This issue was poly-bagged (and this is where i learned the term, to this day only comic book kids will know what that is) with a Skybox X-Cutioner’s song trading card. Sure! What the hell, i’m a kid.. i like stuff.. i have no money so it helps if that stuff is free too!
Aw man.. it’s Xavier... 11 year old me: *Yawn.
THE COVER
The cover price is $2.25 Australian, pricey for ‘93, poly-bags must cost more to make because the last issue was only 1.80.. hey everyone, lets all hug and reminisce about when we could afford things!

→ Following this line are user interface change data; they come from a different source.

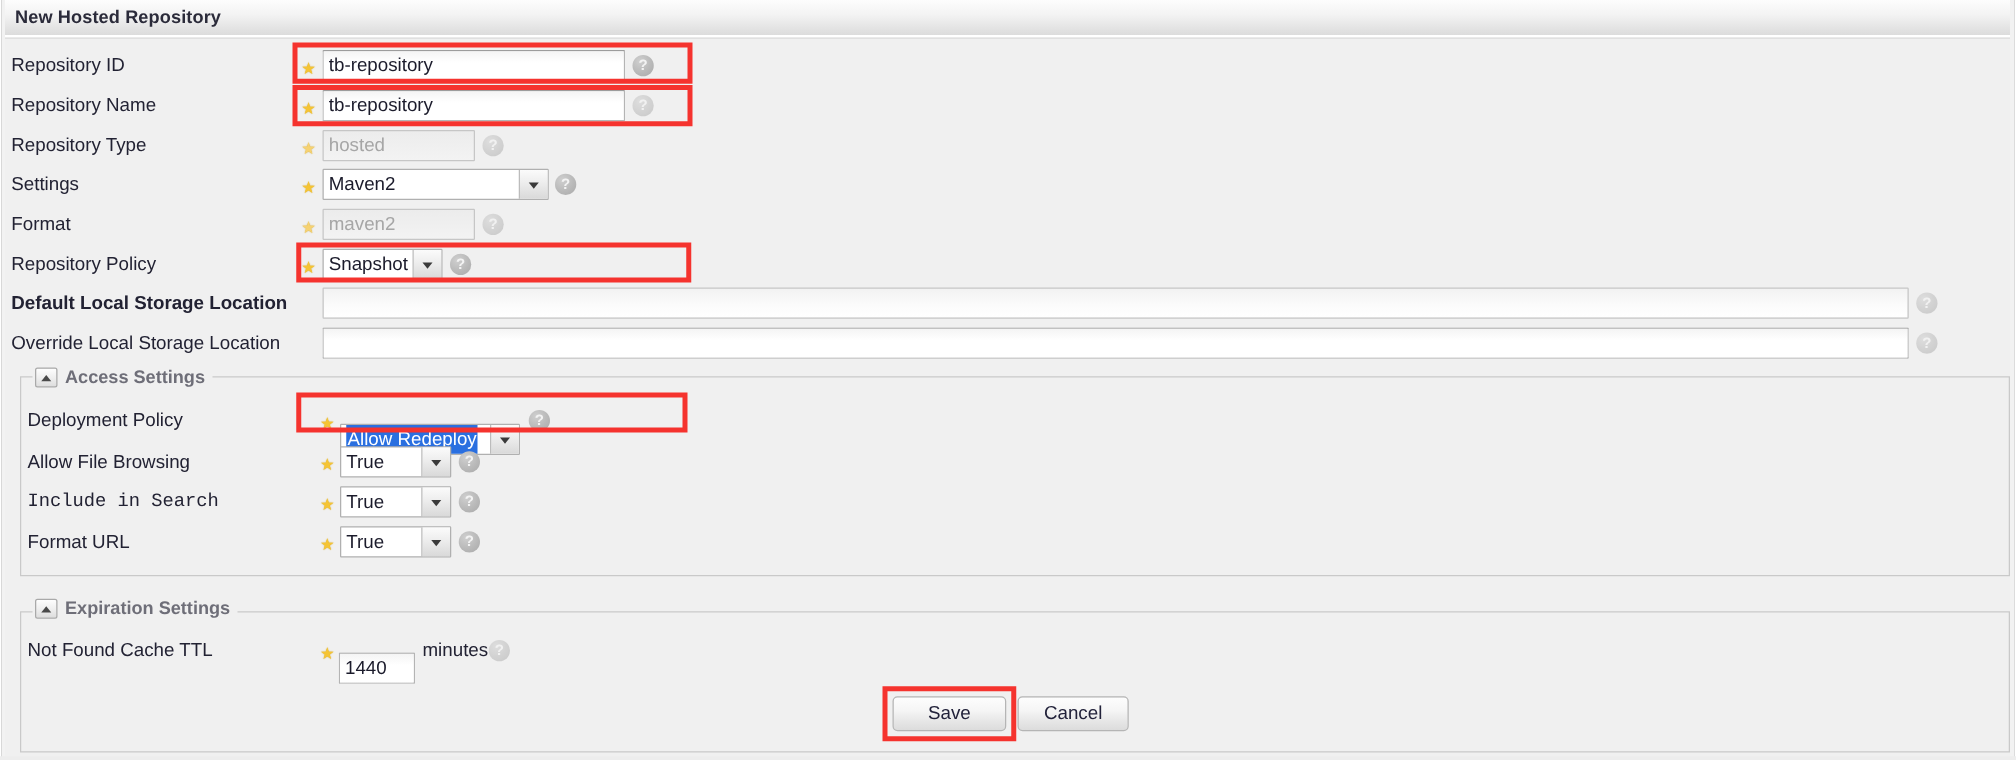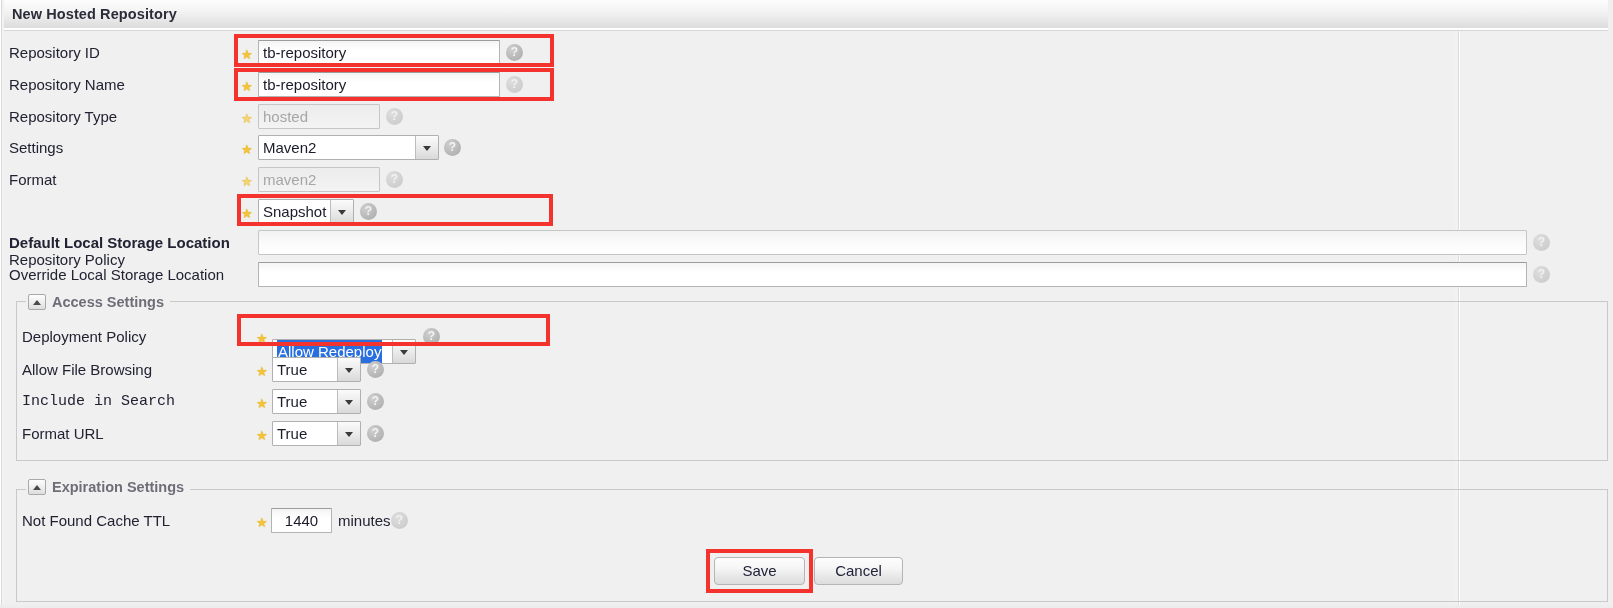--- a/index.html
+++ b/index.html
@@ -14,7 +14,7 @@
   }
 
   
-  #app{position:absolute;left:0;top:0;width:1460px;height:608px;background:#f0f0f0;}
+  #app{position:absolute;left:0;top:0;width:1613px;height:608px;background:#f0f0f0;}
   .gutter-left{position:absolute;left:0;top:0;width:4px;height:608px;
       background:linear-gradient(to right,#ffffff 0 1px,#d8d8d8 1px 2px,#f2f2f2 2px 4px);}
   .gutter-right{position:absolute;right:0;top:0;width:5px;height:608px;

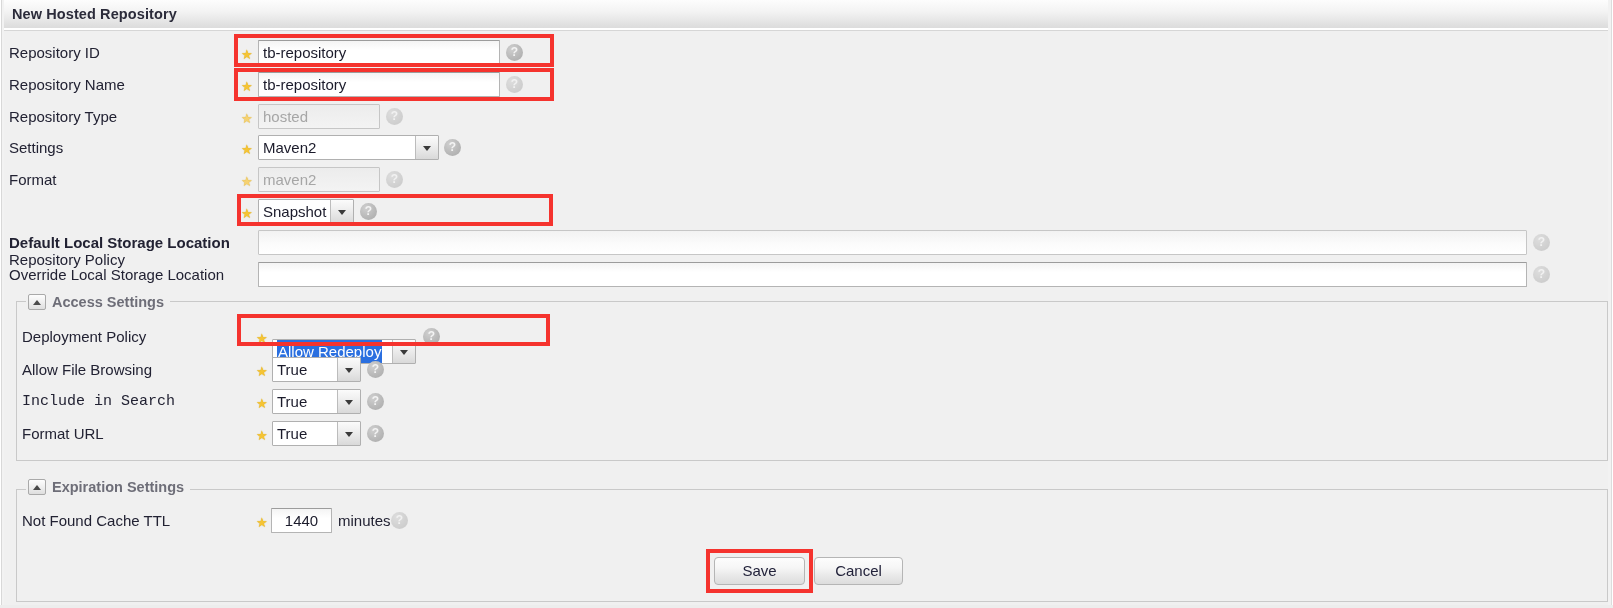--- a/index.html
+++ b/index.html
@@ -179,7 +179,7 @@
   </div>
 
   <div class="row" style="top:199px;">
-    <span class="lbl" style="left:9px;top:4px;margin-top:48px;">Repository Policy</span>
+    <span class="lbl" style="left:9px;top:4px;">Repository Policy</span>
     <span class="star" style="left:241px;top:8px;">★</span>
     <div class="sel" style="left:258px;top:0px;width:96px;">
       <span class="txt">Snapshot</span>

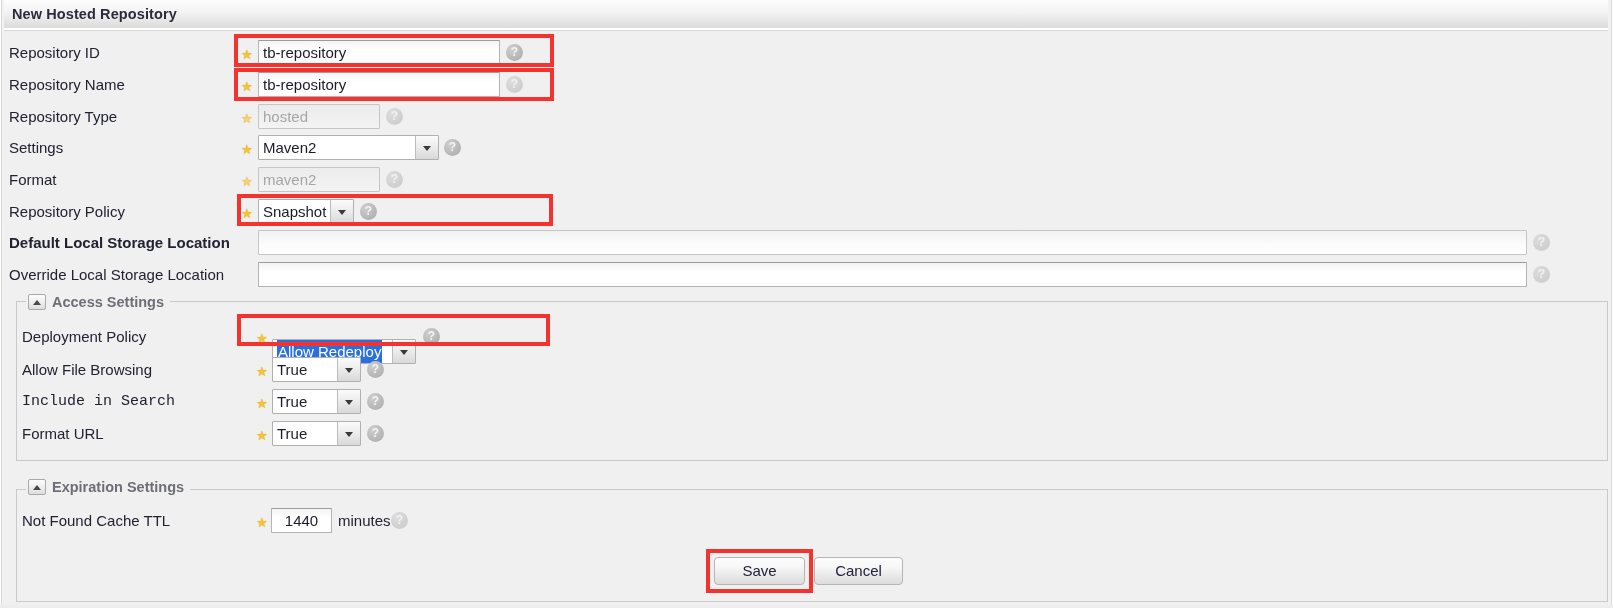--- a/index.html
+++ b/index.html
@@ -257,7 +257,7 @@
   <div class="row" style="top:508px;">
     <span class="lbl" style="left:22px;top:4px;">Not Found Cache TTL</span>
     <span class="star" style="left:256px;top:8px;">★</span>
-    <input class="tin" style="left: 271px; top: 0px; width: 61px; text-align: center;" value="1440">
+    <input class="tin" style="left: 271px; top: 14px; width: 61px;" value="1440">
     <span class="lbl" style="left:338px;top:4px;">minutes</span>
     <span class="help dim" style="left:391px;top:4px;">?</span>
   </div>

The corner box lists the Australian price so the kid who learned about the whole speculators market a few years later will tell you this is already worth less than a “legit american copy”. The corner box was your standard head shots of the team members of this book, i wish they still did these today, not for any other good reason besides nostalgia, but it’s just an inconsequential thing that kids thought were cool, it complimented the logo i guess (shrug). Also what i miss is what i think is Marvel’s greatest ever company logo, before they changed it to hide that they were about comics and it was the M with the word comics scrawled through it.. c’mon, some graphic designer was really tuned into the demographic with this, i hope that paid for a wing on their house.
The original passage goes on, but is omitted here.